Many see the withdrawal of the US from Afghanistan as yet another American retreat from Asia. China’s quick move into the vacuum created thus, and its subsequent welcome by the Taliban, who referred to it as the ‘leading partner’ who would help Afghanistan make an economic comeback, carries a lot of significance. In more ways than one, China has already given de-facto recognition to the Taliban’s capture of power. Add to this the Russian take on the situation; they have effortlessly transitioned into working with the Taliban. They have spoken positively of them so far and praised them for maintaining order in the capital. Russia is willing to engage with them, as long as they provide security guarantees for Central Asia and pledge to prevent terrorist attacks from Afghan territory, which they already have. A veteran Russian diplomat, Zamir Kabulov, went so far as to give the Taliban a better ranking than the previous government. He said, “if you compare the capacity of the two to make agreements with colleagues and partners, then the Taliban have long seemed to be far more capable than Kabul’s puppet government.” Russian President Putin has told his Chinese counterpart Xi that he shares China’s position on Afghanistan and its interests, and is willing to work with the Taliban to prevent any security risks from “spilling out” of Afghanistan.

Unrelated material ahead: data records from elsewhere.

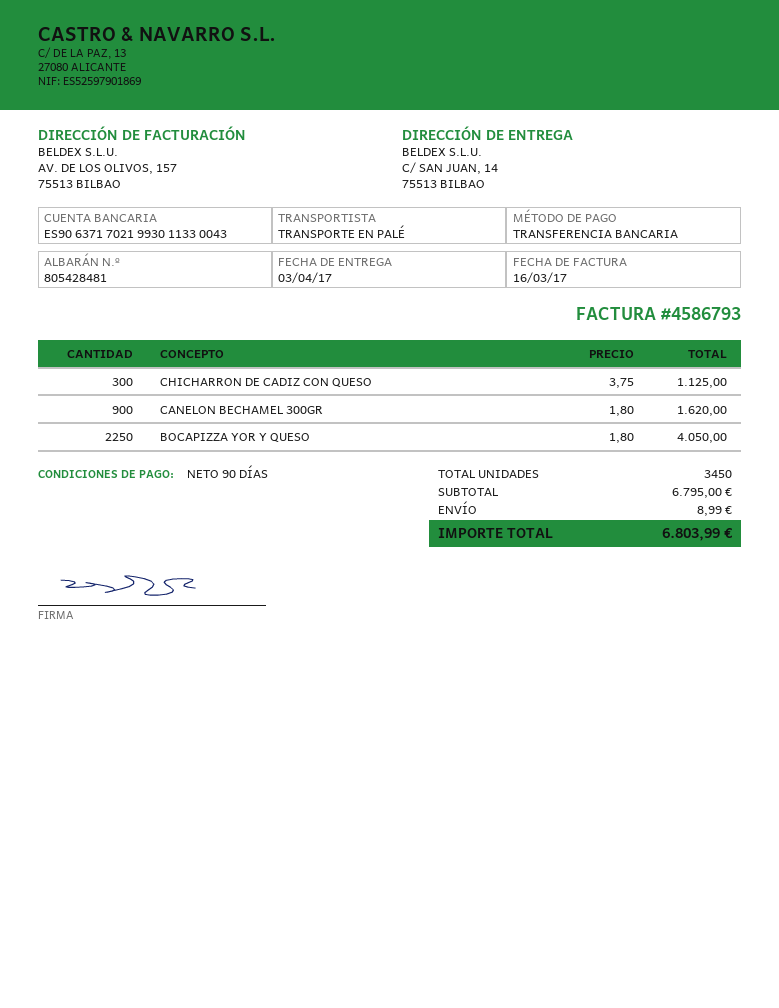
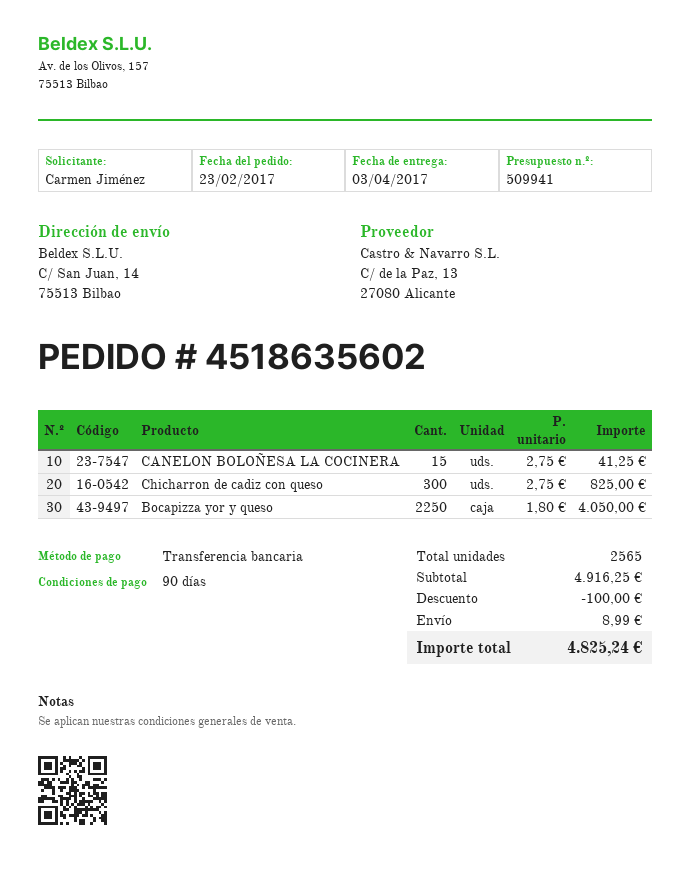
CHICHARRON DE CADIZ CON QUESO: 300 x 3.75 = 1125.00 -> 300 x 2.75 = 825.00
CANELON BECHAMEL 300GR: 900 x 1.80 = 1620.00 -> none
CANELON BOLOÑESA LA COCINERA: none -> 15 x 2.75 = 41.25
total quantity: 3450 -> 2565
subtotal: 6795.00 -> 4916.25
discount: none -> 100.00
total: 6803.99 -> 4825.24

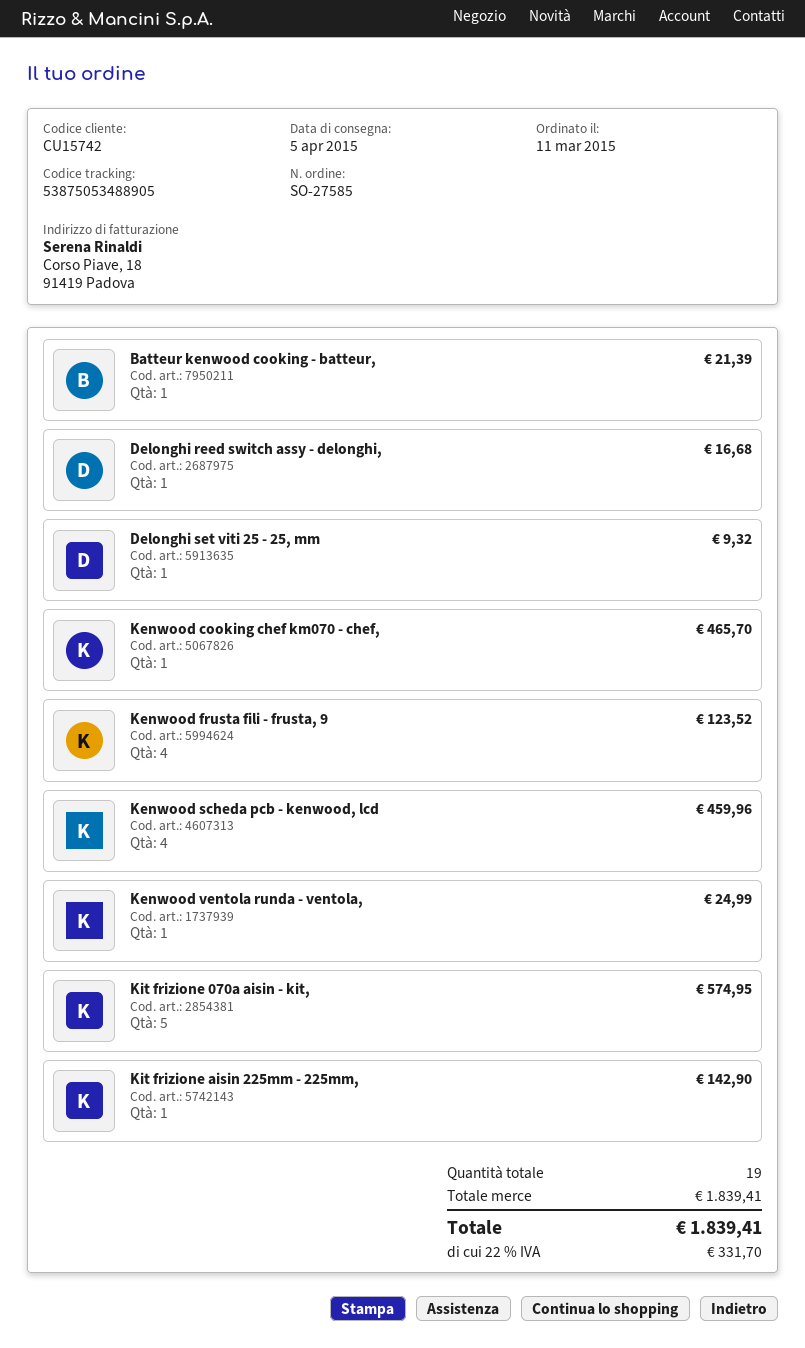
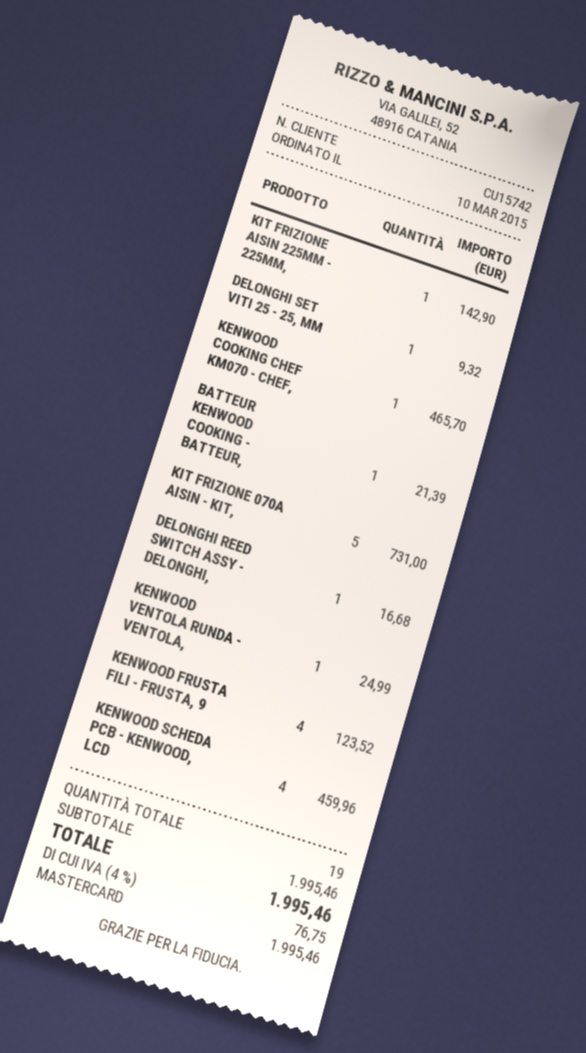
order date: 2015-03-11 -> 2015-03-10
Kit frizione 070a aisin - kit,: 5 for 574.95 -> 5 for 731.00
subtotal: 1839.41 -> 1995.46
tax: 22% = 331.70 -> 4% = 76.75
total: 1839.41 -> 1995.46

This has completely changed the security matrix of the region and propelled the US into, once again, engaging with Pakistan. Leaked documents show that the Biden administration is quietly pressing Pakistan to cooperate in fighting the terrorist group. Losing a nuclear-armed country to China and having no influence over the Taliban is preventing the Biden administration from distancing itself from Pakistan.

Pakistan is very open to being both the US and China’s face of foreign policy in Afghanistan, provided its sensitivities and sensibilities are accommodated. The United States made the mistake of engaging with the wrong side in Afghanistan, which resulted in a debacle which it will have a hard time recovering from. Is the US committing the same mistake once again by engaging with India to balance the power equation in South Asia, at the expense of Pakistan? A rethink would help.

profile huma.baqai | Horizons from Narratives Magazine
Huma Baqai
The writer is Chairperson & Associate Professor at IBA, and a leading commentator on political and foreign affairs.